The sulfur-containing amino acid methionine is an essential amino acid in animal nutrition. Apart from its role as a protein constituent and its central function in initiating mRNA translation, methionine indirectly regulates a variety of cellular processes as the precursor of S-adenosyl methionine (SAM), the primary biological methyl group donor. SAM is also the precursor of plant metabolites such as ethylene, polyamines, biotin and the Fe-chelator mugineic acid (Droux et al., 2000; Ma et al., 1995; Sun, 1998). Methionine also serves as a donor for secondary metabolites through S-methyl methionine (SMM; Mudd and Datko, 1990). Because methionine biosynthesis is so central to cell physiology, it is subject to complex regulatory control. Elucidation of the mechanisms underlying this regulation is currently an important challenge.
The amount of methionine in a plant cell is regulated by the level of its catabolism, by the level of the last enzyme of the threonine biosynthesis pathway, threonine synthase, but mainly by the level of the first enzyme of the methionine biosynthesis pathway, cystathionine γ-synthase (CGS; Amir et al., 2002; Avraham and Amir, 2005; Bartlem et al., 2000; Hesse and Hoefgen, 2003; Kim et al., 2002; Lee et al., 2005; Onouchi et al., 2004; Ravanel et al., 1998a,b; Zeh et al., 2001). Studies conducted in Arabidopsis revealed that the activity of CGS, which is located in the chloroplast, is not regulated by classical feedback inhibition (Ravanel et al., 1998a,b). Instead, both the transcript and protein levels of CGS are regulated indirectly by methionine via the metabolite of methionine, SAM (Chiba et al., 1999, 2003; Onouchi et al., 2005). Unlike bacterial CGS enzymes, the mature plant CGS (without its plastid transit peptides) contains an additional region of approximately 100 amino acids in the N-terminus that is not essential for the catalytic activity of this enzyme (Hacham et al., 2002). A subdomain of this region (termed MTO1 for methionine over-accumulation), which is conserved in the CGS proteins of all plant species, is apparently active in downregulation of its own mRNA and mediates the ability of SAM to control CGS levels (Chiba et al., 1999, 2003; Onouchi et al., 2005). A model was proposed in which the regulation occurs during CGS mRNA translation when the nascent polypeptide of CGS and its mRNA are in close proximity (Chiba et al., 1999, 2003; Lambein et al., 2003; Onouchi et al., 2004). Consistent with this model, it was demonstrated recently that SAM induces temporal translation elongation arrest which precedes the formation of a degradation intermediate of CGS mRNA, whose 5′ end is next to the 5′ edge of the stalled ribosome (Onouchi et al., 2005). Thus, a crucial control point for methionine synthesis in the Arabidopsis plant cell is the amount of CGS transcript.
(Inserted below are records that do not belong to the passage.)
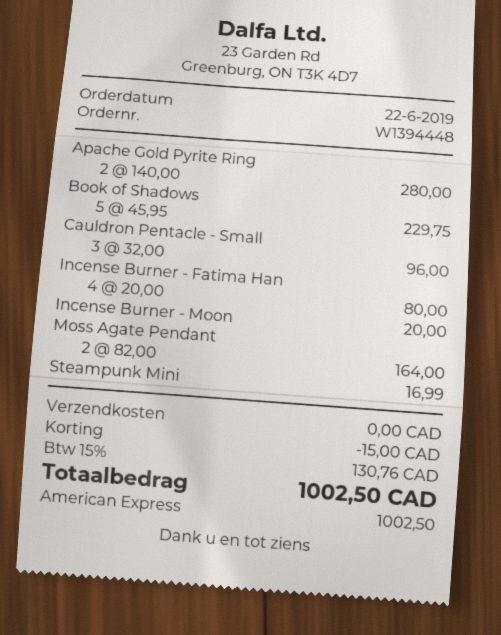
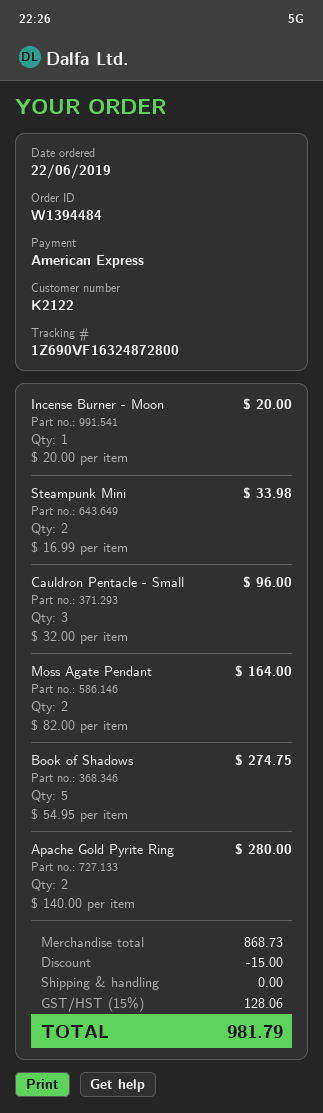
order number: W1394448 -> W1394484
Book of Shadows: 5 x 45.95 = 229.75 -> 5 x 54.95 = 274.75
Incense Burner - Fatima Han: 4 x 20.00 = 80.00 -> none
Steampunk Mini: 1 x 16.99 = 16.99 -> 2 x 16.99 = 33.98
tax: 15% = 130.76 -> 15% = 128.06
total: 1002.50 -> 981.79

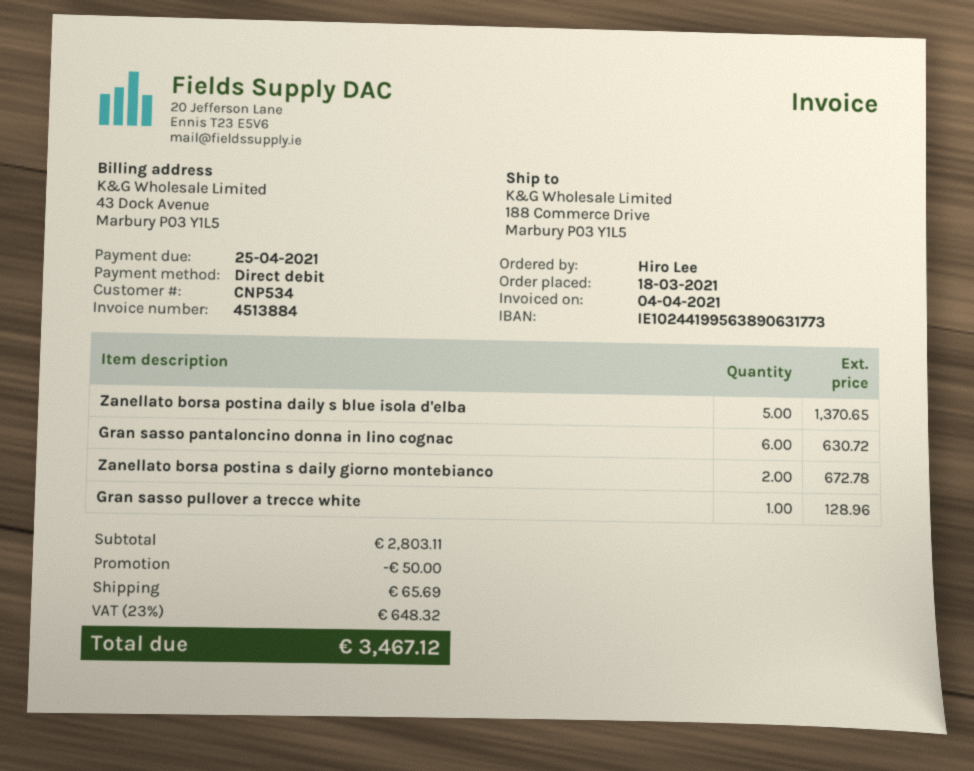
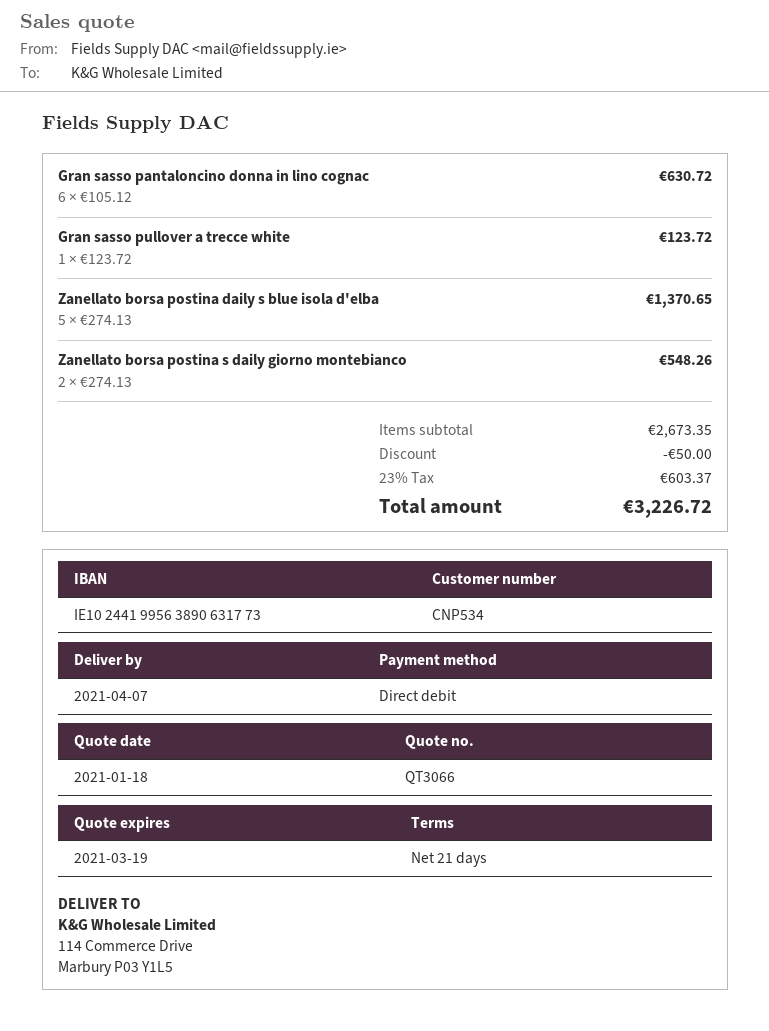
ship to: 188 Commerce Drive, Marbury P03 Y1L5 -> 114 Commerce Drive, Marbury P03 Y1L5
Zanellato borsa postina s daily giorno montebianco: 2 for 672.78 -> 2 for 548.26
Gran sasso pullover a trecce white: 1 for 128.96 -> 1 for 123.72
subtotal: 2803.11 -> 2673.35
shipping: 65.69 -> none
tax: 23% = 648.32 -> 23% = 603.37
total: 3467.12 -> 3226.72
Whether or not this autoregulation mechanism for post-transcriptional regulation of CGS expression exists in other plant species is still an open question. In potatoes (Solanum tuberosum), for example, the transcript level of CGS is not modulated by methionine despite the fact that the MTO1 region in potato CGS is highly conserved compared with that of Arabidopsis (Hesse and Hoefgen, 2003; Kreft et al., 2003; Zeh et al., 2001). This observation suggests that potato is missing some elements required for the post-transcriptional CGS regulation to occur and that the MTO1 region is not sufficient. Therefore, it appears that either other sequences outside the MTO1 region or additional trans-acting elements are involved in this regulation of CGS transcript level.
In this work, we report the existence of another control element besides the MTO1 sequence that affects the transcript level of Arabidopsis CGS. While cloning the CGS transcript either via cDNA libraries or by reverse-transcription PCR, we found that in addition to the characterized transcript there is another CGS product. This second transcript contains an internal 90-nt deletion at the N-terminal end. Ribonuclease protection analysis confirmed the presence of this transcript in different organs of the Arabidopsis plant. Its association with polyribosomes suggests that this form of CGS is translated. We found that transgenic plants overexpressing the 90-nt deleted form of CGS display a significantly higher level of methionine than plants overexpressing full-length CGS. When methionine was applied to these transgenic plants, those harboring the deleted transcript failed to respond to methionine exposure. Taken together, these results suggest that an additional transcript of CGS exists in Arabidopsis that is less responsive to methionine levels.